If you’re swimming around with a lot of sharks, trying to transform them into dolphins, you are probably a tuna. Have you ever noticed how difficult it is to change yourself, even when you really want to change? It is a million times more difficult to try and change someone else. As a matter of fact, I would like to go on record as saying it is impossible to change someone else. Tuna will only be hurt if you suggest that their problems are their own fault, and no self-respecting shark is going to respond to your advice to lose the teeth and change the music. All you can do is model behavior, and if the fish swimming in your vicinity see how happy you are—so much so that they want to be like you—then they have a chance to change themselves. But you don’t do it. They do it. And they have to want it bad.

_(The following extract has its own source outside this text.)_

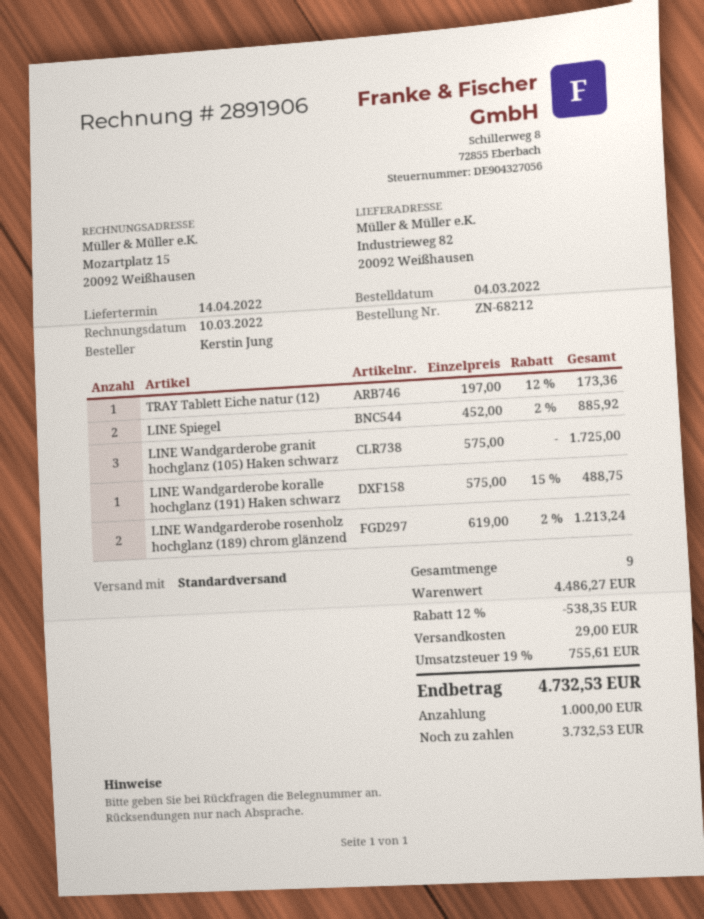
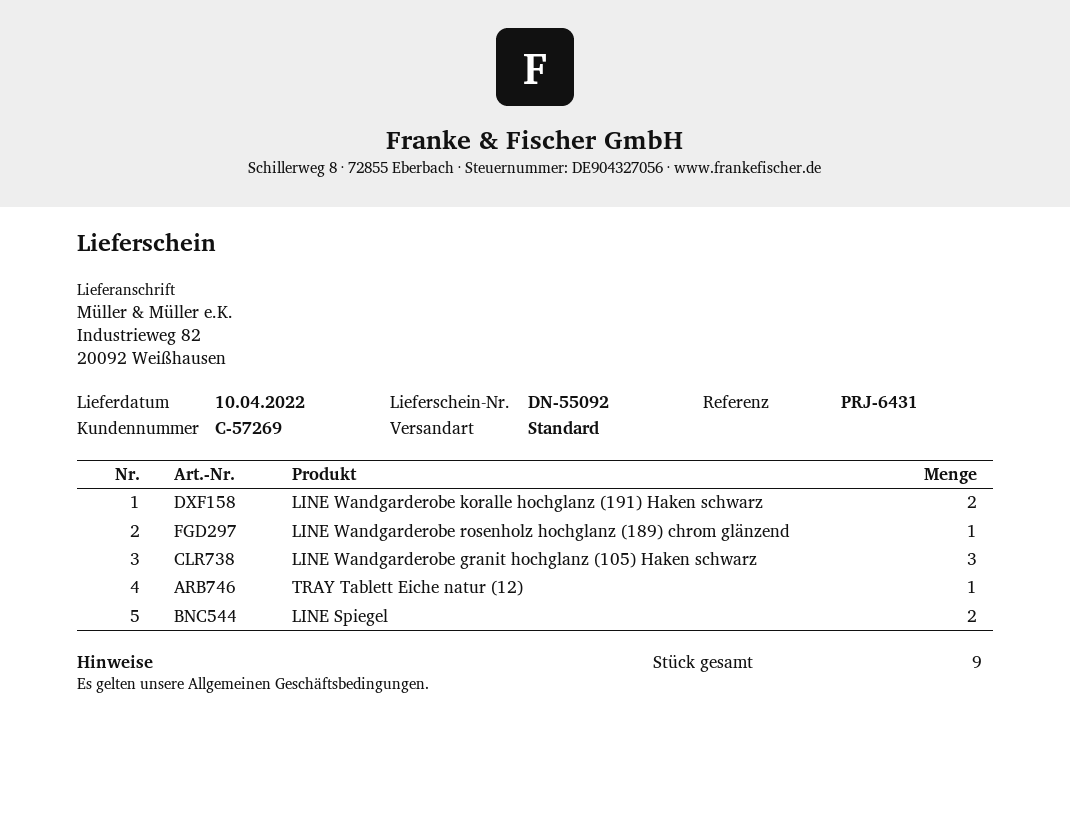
delivery date: 2022-04-14 -> 2022-04-10
LINE Wandgarderobe koralle hochglanz (191) Haken schwarz: 1 -> 2
LINE Wandgarderobe rosenholz hochglanz (189) chrom glänzend: 2 -> 1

If you find yourself in the water with sharks, put your shark fin on as camouflage and swim to the nearest exit. You can try and adopt some protective shark behavior, but you will never be as good a shark as a real shark—you don’t have the teeth for it. If you find yourself with tuna, model dolphin behavior for them, but don’t get trapped into commiserating “ain’t-it-awful” behavior. Love them—but don’t do business with them, or you may find that sign “Sorry, Charlie” hanging in front of you.
We strive to become Dolphin—smart, joyful, intelligent comrades, warding off sharks and saving tuna. This is our world view.

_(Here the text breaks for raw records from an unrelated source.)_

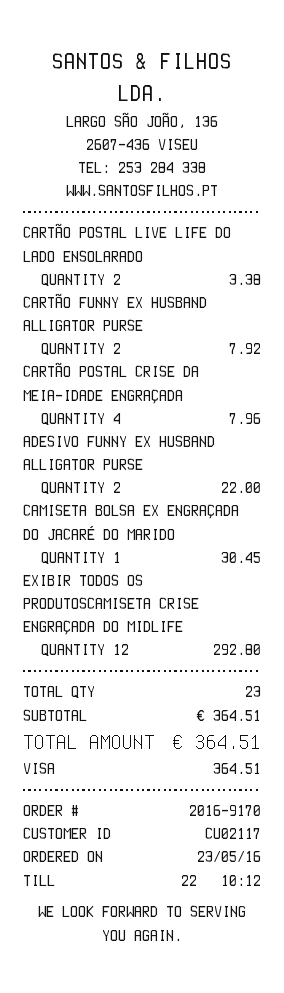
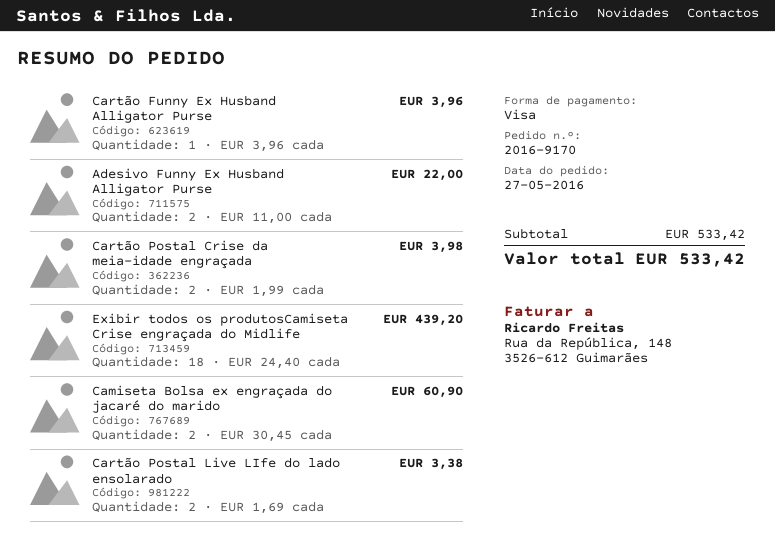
order date: 2016-05-23 -> 2016-05-27
CARTÃO FUNNY EX HUSBAND ALLIGATOR PURSE: 2 for 7.92 -> 1 for 3.96
CARTÃO POSTAL CRISE DA MEIA-IDADE ENGRAÇADA: 4 for 7.96 -> 2 for 3.98
CAMISETA BOLSA EX ENGRAÇADA DO JACARÉ DO MARIDO: 1 for 30.45 -> 2 for 60.90
EXIBIR TODOS OS PRODUTOSCAMISETA CRISE ENGRAÇADA DO MIDLIFE: 12 for 292.80 -> 18 for 439.20
subtotal: 364.51 -> 533.42
total: 364.51 -> 533.42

When you are ready, there is a greater vision: We are Ocean.
“I float blissfully in the ocean of life, giving gifts to all its creatures.”
One Saturday afternoon, I was playing poker in a friendly game at the Bicycle Casino. Most of the players were regulars and we knew each other, having played the same game often over the past few years.
Linda, the tall blond across from me, was a lovely person – away from the tables, or if she was winning. But when she was losing, watch out! Her anger would start to seethe, she’d fling her cards at the dealer, and curse angrily. It was a bit uncomfortable.
She was winning for awhile and perfectly pleasant, and then her luck changed and she got a couple of “bad beats”. She snapped at the dealer and threw her cards on the table and glared at me.
“Oh, now Linda,” I said as soothingly as I could, “It’s just one hand. You’ll have another hand in two minutes and it will get better.”
She stopped and stared at me for a moment. Then she said seriously, without a hint of sarcasm, “You must have been loved as a child.”
“Why, yes,” I said cheerfully. “I was definitely lucky there!”
Several men at the table smiled, and one said to me, “Are you one of those people who thinks the glass is always half full?”
“Oh, I’m just happy if I have a glass!” I exclaimed, to laughter all around.
Months later, I saw the guy who had been sitting on my left that day, and he smiled and said he never forgot that I said was happy if I had a glass. I said, “Sure, because that just means there’s lots of opportunity to find something to put in the glass.”
“What if you didn’t have a glass?” he asked.
“Well, then I’d be looking around at the opportunities for getting a glass!”
Just living my truth, no matter what fish are in the sea.